Ad
Officium lectionis
Lectio altera
Ex Homilíis
sancto Macário epíscopo attribútis
(Hom.
28: PG 34, 710-711)
Tweede lezing
Uit
Homilieën, toegeschreven aan de H. Macarius, bisschop
(Hom.
28: PG 34, 710-711)
Wee de zielen, als zij Christus niet in zich hebben wonen
Zoals vroeger God, toen hij op
de Joden vertoornd was, Jeruzalem overleverde ten aanschouwe van de vijanden,
en de inwoners beheerst werden door hen, die hen haatten, terwijl er geen feest
meer werd gevierd en geen offer gebracht, zo heeft God, vertoornd op de ziel om
haar overtreding van zijn gebod, haar aan vijanden overgeleverd, die haar,
aangezien zij haar aldus verleid hadden, geheel hadden misvormd.
En zoals een huis, dat geen
bewoner heeft, donker wordt en verwaarloosd, en vol vuil en drek is, zo is het
ook gesteld met een ziel, die door God is verlaten; ze danst er met de boze geesten,
is vol duisternis van de zonde, vol schandelijke begeerten en oneer.

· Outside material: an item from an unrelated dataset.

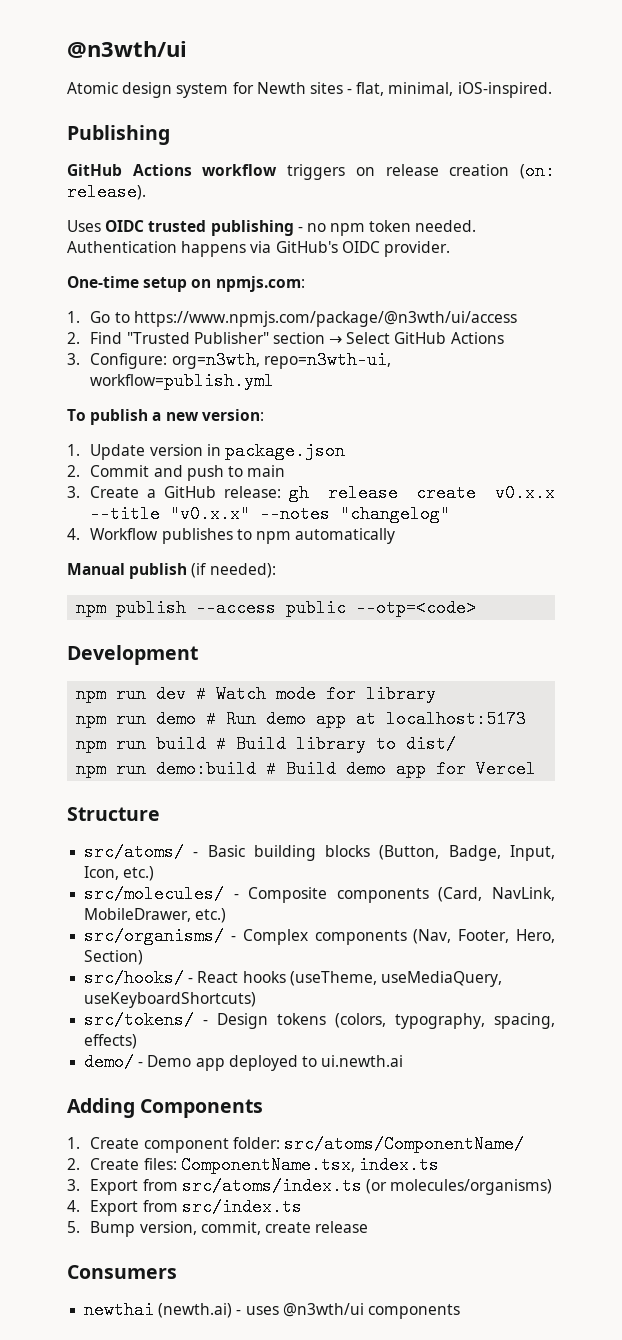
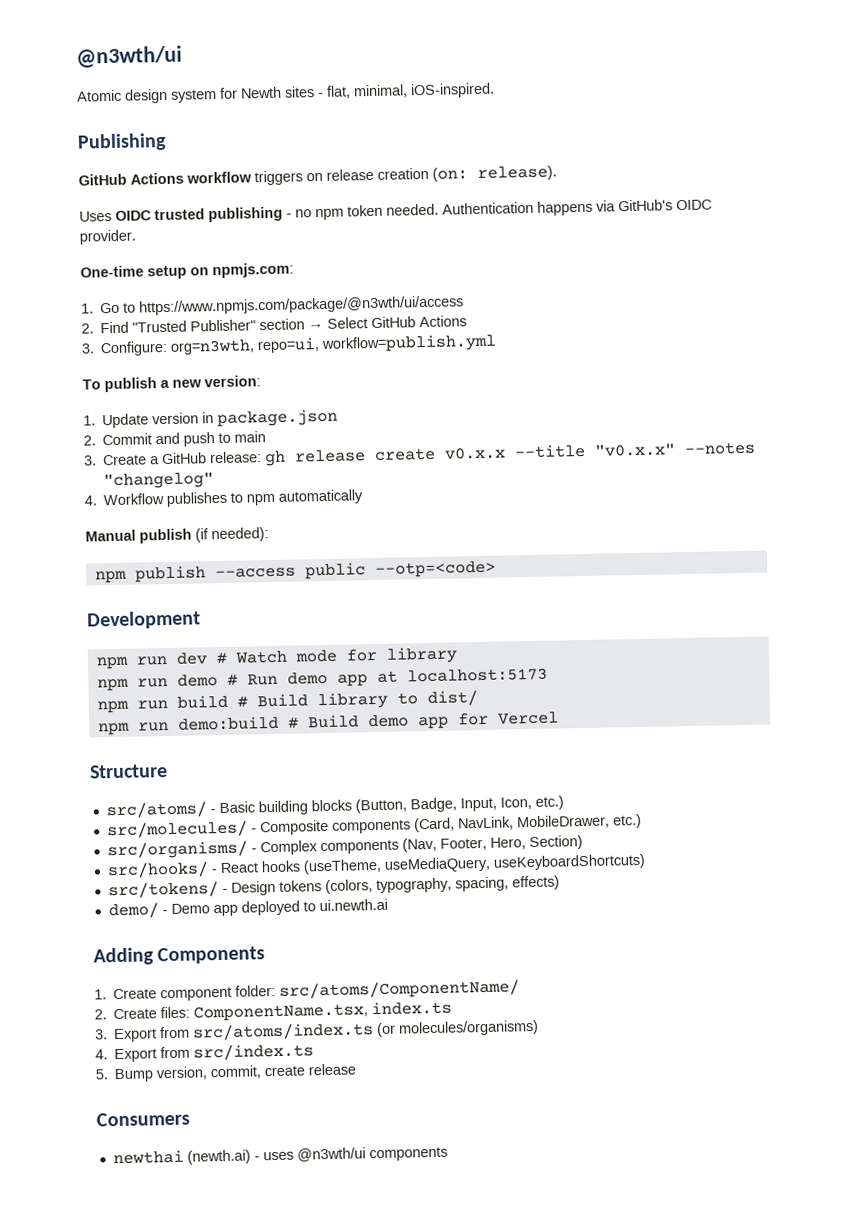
- 3. Configure: org=n3wth, repo=n3wth-ui, workflow=publish.yml
+ 3. Configure: org=n3wth, repo=ui, workflow=publish.yml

Wee de weg, als niemand haar
bewandelt en men er geen menselijke stem meer hoort! Want hij wordt een
schuilplaats voor wilde dieren. Wee de ziel, als de Heer niet in haar wandelt,
die met zijn stem de geestelijke dieren van de boosheid uit haar verjaagt! Wee
het huis, als de heer er niet woont. Wee de aarde als er geen landman is, die
haar bebouwt! Wee het schip zonder stuurman, want het zal door golven en storm
geslingerd te gronde gaan! Wee de ziel, als zij de ware stuurman, Christus niet
in zich draagt! Want in zware duisternissen op zee heen en weer geschud door de
golven der hartstochten en door de boze geesten als door een windstorm
bedreigd, zal ze tenslotte omkomen.
Wee de ziel, als zij Hem mist,
die haar met zorg kan opvoeden, namelijk Christus, om goede vruchten van de
Geest te kunnen voortbrengen! Want als zij verlaten is, en vol distels en
doornen, brengt zij tenslotte als vrucht voort, dat zij in het vuur wordt verbrand.

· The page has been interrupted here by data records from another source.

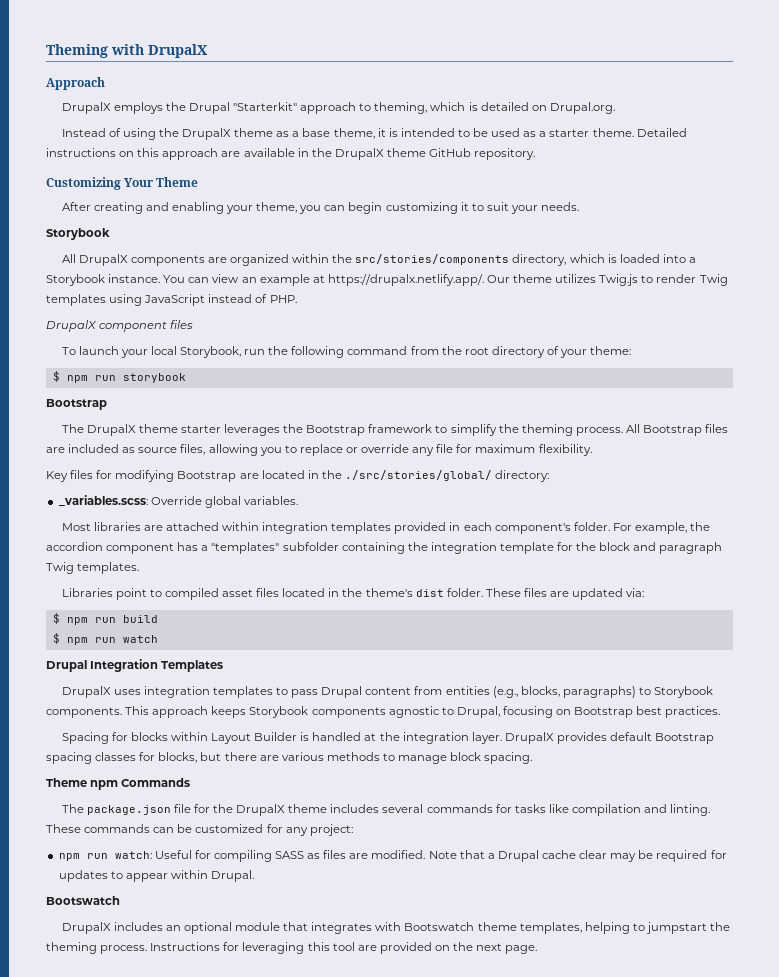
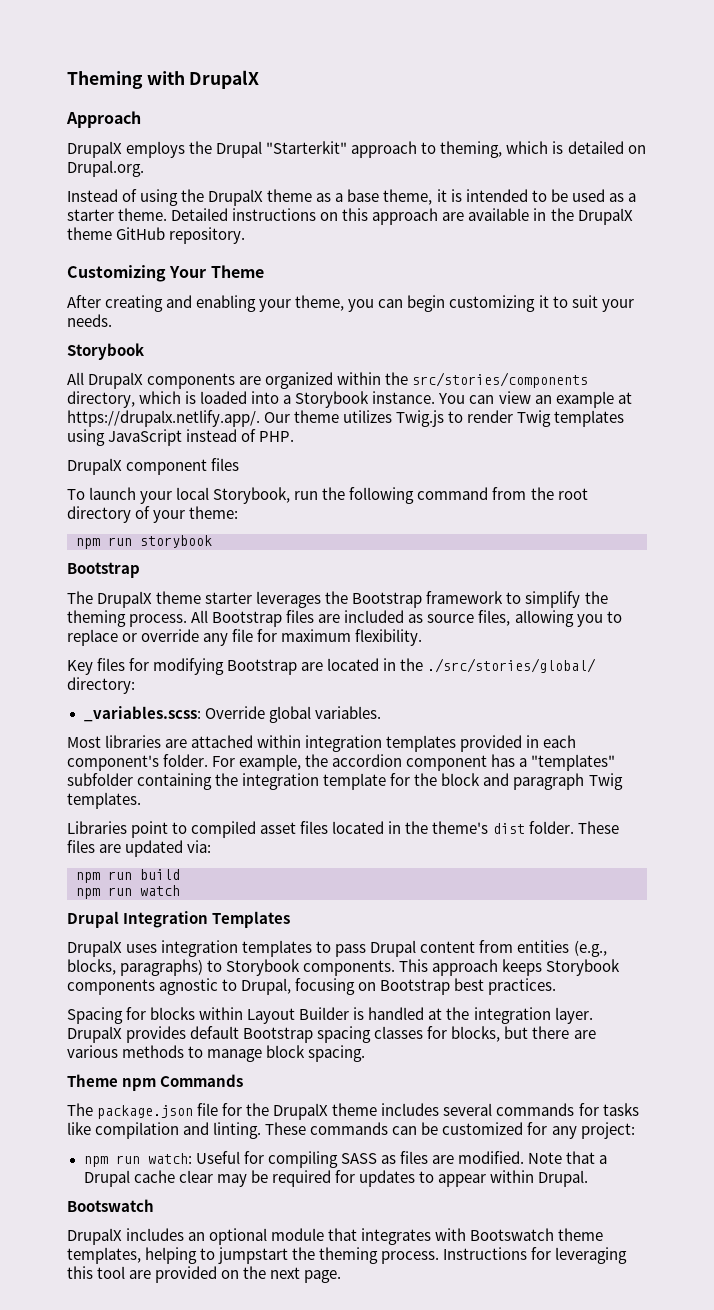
- $ npm run storybook
+ npm run storybook
- $ npm run build
+ npm run build
- $ npm run watch
+ npm run watch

Wee de ziel als zij niet haar Heer Christus in zich heeft wonen. Want als zij
verlaten is en vol stank van boze hartstochten, bestaat ze alleen nog maar uit
verschillende ondeugden.
Want zoals een landman, die
zich klaarmaakt om het land te bebouwen, werktuigen en kleding moet nemen, die
nodig zijn om te ontginnen, zo heeft Christus – de hemelse Koning en de ware
landbouwer, die tot de door de zonden verlaten mensheid kwam – een lichaam
aangenomen, het kruis als werktuig gedragen en de verlaten ziel ontgonnen. Hij
rukte er de distels en doornen uit van de boze geesten en het onkruid van de
zonde, en verbrandde het zondige stro in zijn eigen vuur. Toen Hij haar zo had
bewerkt, plantte Hij er de allerschoonste tuin in van de Geest, die alle
soorten van de fijnste een aangenaamste vruchten voortbracht voor God, als
zijnde zijn Heer.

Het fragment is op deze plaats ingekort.